When cutting out gluten, it’s important to pay attention to the other nutrients your body needs. Giving up foods and products that contain gluten, could mean that you are creating deficiencies in other areas. If you don’t have a gluten intolerance, it could mean unnecessary extra work and effort to make sure that you are getting the nutrients you need.
That isn’t to say that if you don’t have Celiac Disease or an intolerance that you can’t go gluten-free, you just have to be careful about not inadvertently cutting out other nutrients in the process.
Just like gluten is not inherently bad for everyone, going gluten-free isn’t automatically a problem either. You may have a really well-rounded diet, and cutting foods that contain gluten might not cause an issues. But, it is something that you should be mindful of.
So Should You Go Gluten Free?
I may sound like a broken record, but I always recommend that you talk to your doctor before making a major diet change. It can be difficult to know that you have issues with gluten without speaking to your doctor and running tests.
Talking to your doctor will help him or her understand your unique situation. If there is a concern that gluten may be causing problems, they can help you determine what, if any conditions you may have.
Additionally, if you want to go gluten-free, your doctor will be able to help you with your nutrition plan to make sure that you get everything your body needs.

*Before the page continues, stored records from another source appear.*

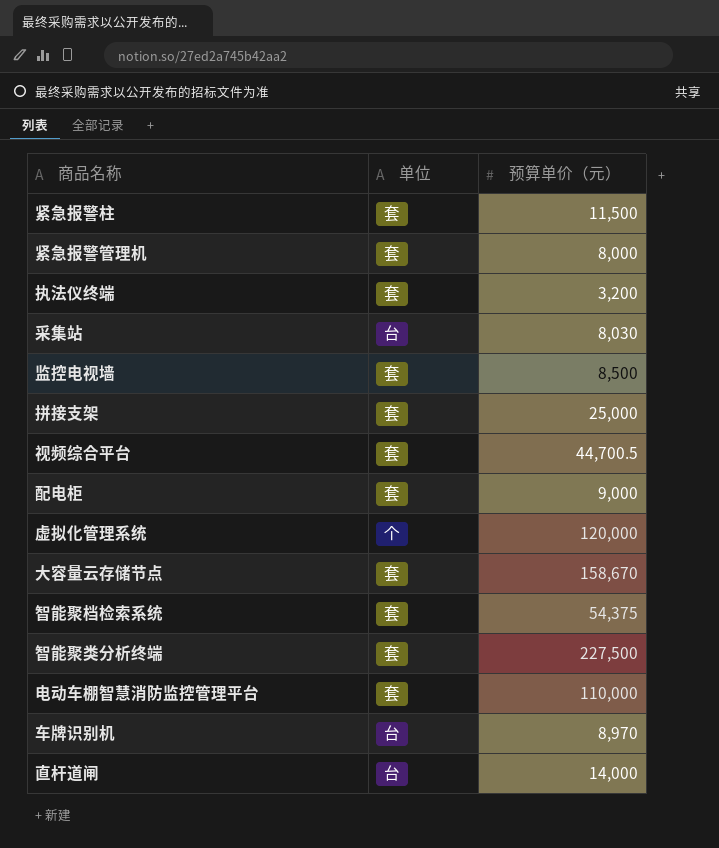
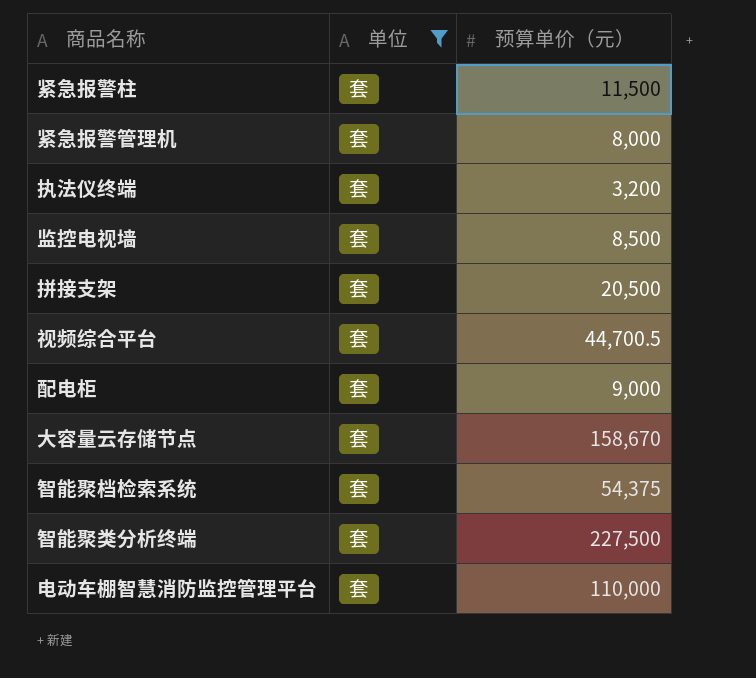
filter: none -> 单位 = 套
拼接支架 | 预算单价（元）: 25,000 -> 20,500

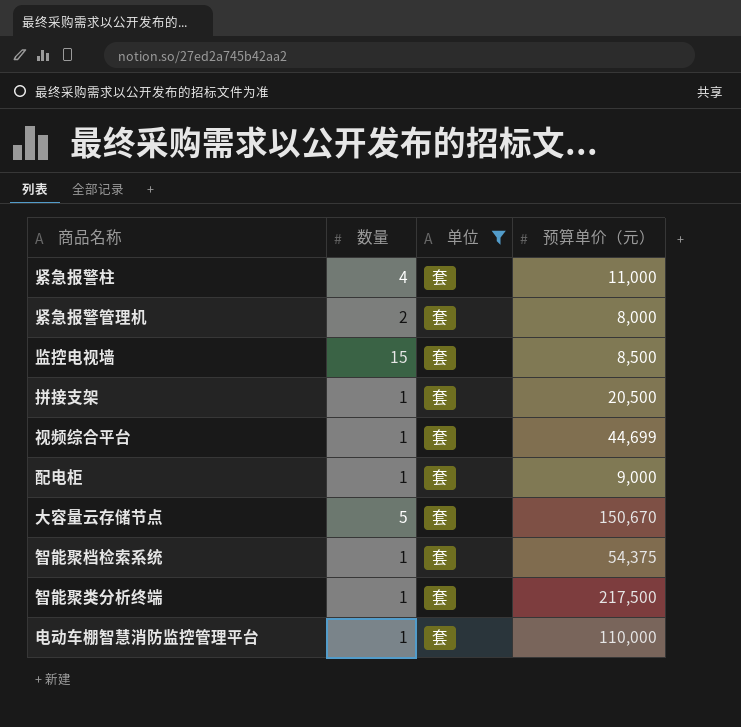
column 数量 | position: none -> 2
row 执法仪终端: 套 | 3,200 -> none
紧急报警柱 | 预算单价（元）: 11,500 -> 11,000
视频综合平台 | 预算单价（元）: 44,700.5 -> 44,699
大容量云存储节点 | 预算单价（元）: 158,670 -> 150,670
智能聚类分析终端 | 预算单价（元）: 227,500 -> 217,500

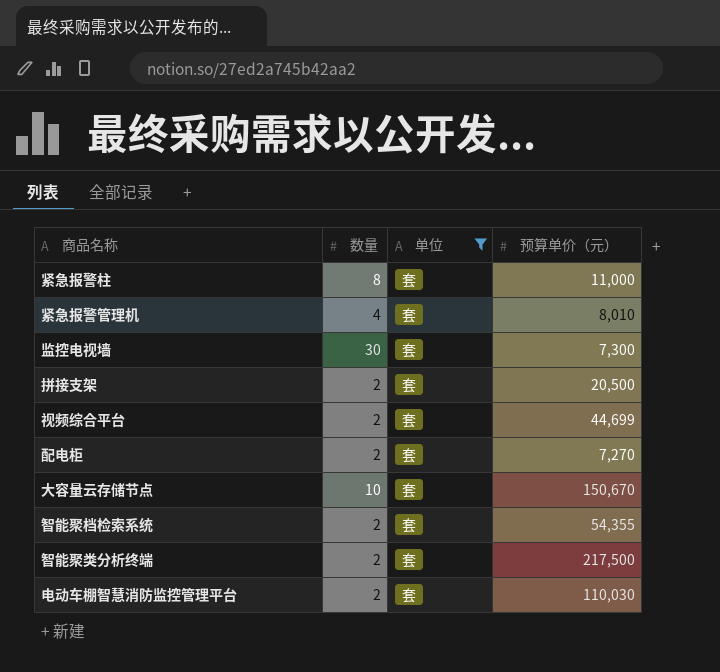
紧急报警柱 | 数量: 4 -> 8
紧急报警管理机 | 数量: 2 -> 4
紧急报警管理机 | 预算单价（元）: 8,000 -> 8,010
监控电视墙 | 数量: 15 -> 30
监控电视墙 | 预算单价（元）: 8,500 -> 7,300
拼接支架 | 数量: 1 -> 2
视频综合平台 | 数量: 1 -> 2
配电柜 | 数量: 1 -> 2
配电柜 | 预算单价（元）: 9,000 -> 7,270
大容量云存储节点 | 数量: 5 -> 10
智能聚档检索系统 | 数量: 1 -> 2
智能聚档检索系统 | 预算单价（元）: 54,375 -> 54,355
智能聚类分析终端 | 数量: 1 -> 2
电动车棚智慧消防监控管理平台 | 数量: 1 -> 2
电动车棚智慧消防监控管理平台 | 预算单价（元）: 110,000 -> 110,030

Getting rid of gluten may cause unintentional issues, and your doctor can help you avoid them.
Gluten can cause serious issues for people with Celiac Disease, and to a lesser extent, people who have a sensitivity. However, gluten doesn’t cause problems for everyone, and can be part of a normal diet for many people.
While gluten may not be directly causing problems, you may still want to look into a gluten-free diet. If you are contemplating a major diet change, I always recommend you talk to your doctor, they will be best suited to help you make a healthy and safe nutrition plan.